Step 3. Similarly, understanding the word’s antonym —a word with the opposite meaning—is also likely to help you understand the word. Merriam-Webster generally provides examples of opposite words. An antonym for avarice is “generosity.” For example:

She ate all the cupcakes at her birthday party with avarice and left none for her guests.

Use the antonym:

She showed extreme generosity towards the guests at her birthday party, making sure they were served cupcakes before eating one herself.

Step 4. Now that you understand how to use the vocabulary word, connect it to the theme of Romanticism. The Encyclopedia Britannica says that Romanticism is characterized by “a deepened appreciation of the beauties of nature; a general exaltation of emotion over reason and of the senses over intellect.” Romanticism emphasizes emotions over rationale thinking. With this in mind, you can move to the next step to complete the assignment.

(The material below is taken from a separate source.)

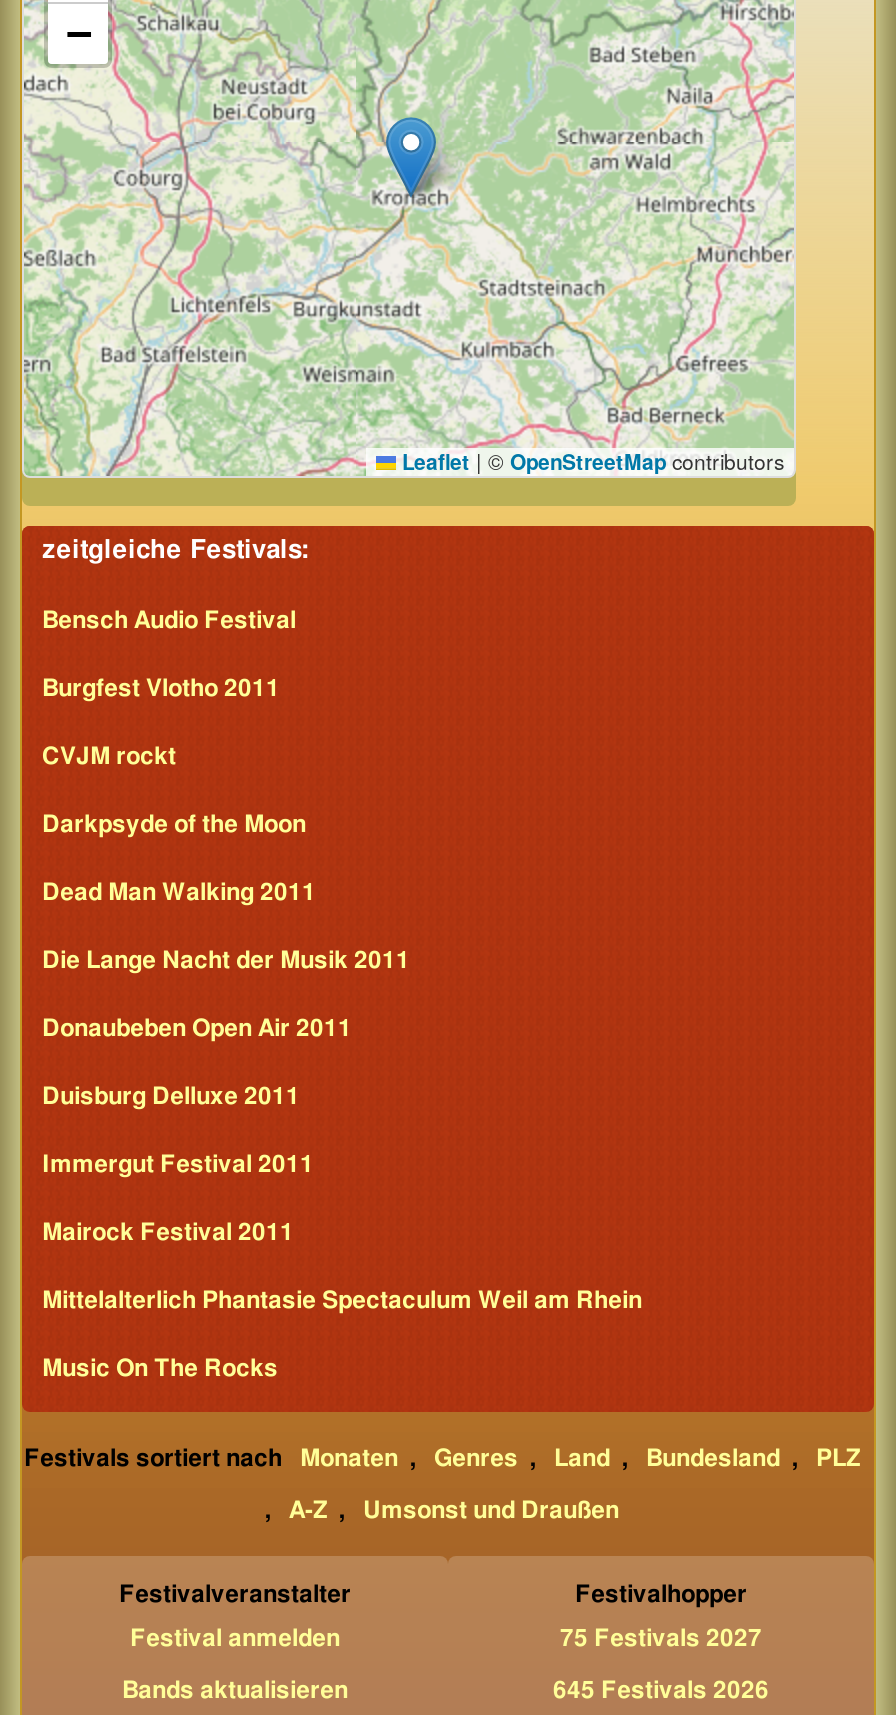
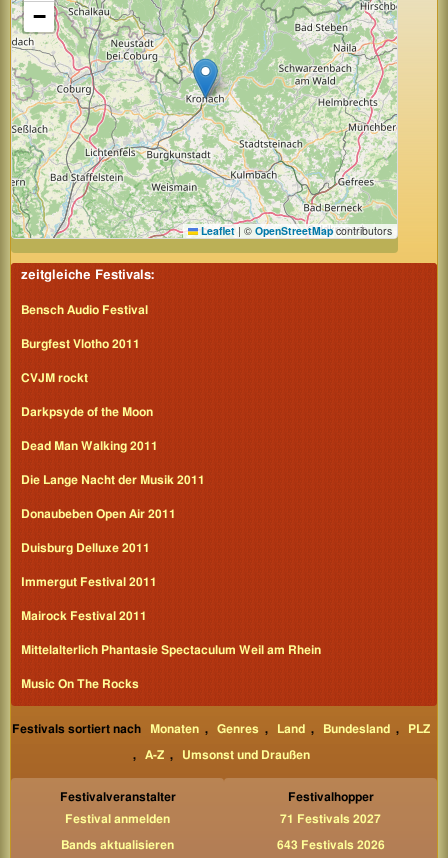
[560,1626,762,1650] 75 Festivals 2027 -> [280,813,381,825] 71 Festivals 2027
[553,1678,769,1702] 645 Festivals 2026 -> [276,839,384,851] 643 Festivals 2026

Step 5. Think of ways to use the word in connection with literature of the Romantic movement and compose two sentences. We can use another vocabulary word, melancholy, to go through all the steps and make sure you understand how to approach this assignment.

Merriam-Webster defines melancholy as “depression of spirits” and “causing unhappiness.” The kids' definition is “sad sense.” Merriam-Webster provides an example: “I'll be melancholy if you go.” A synonym and antonym, respectively, are “heartbreaking” and “hopeful.”

To use the word melancholy in the context of romantic literature, consider the following sentence:

“She was melancholy seeing the sunset as it made her realize that her time outdoors enjoying the beauty of nature was coming to a close until the next day.”

Step 6 (optional). See if you can find examples of the vocabulary word in any of the books on your reading assignment connected to Romanticism.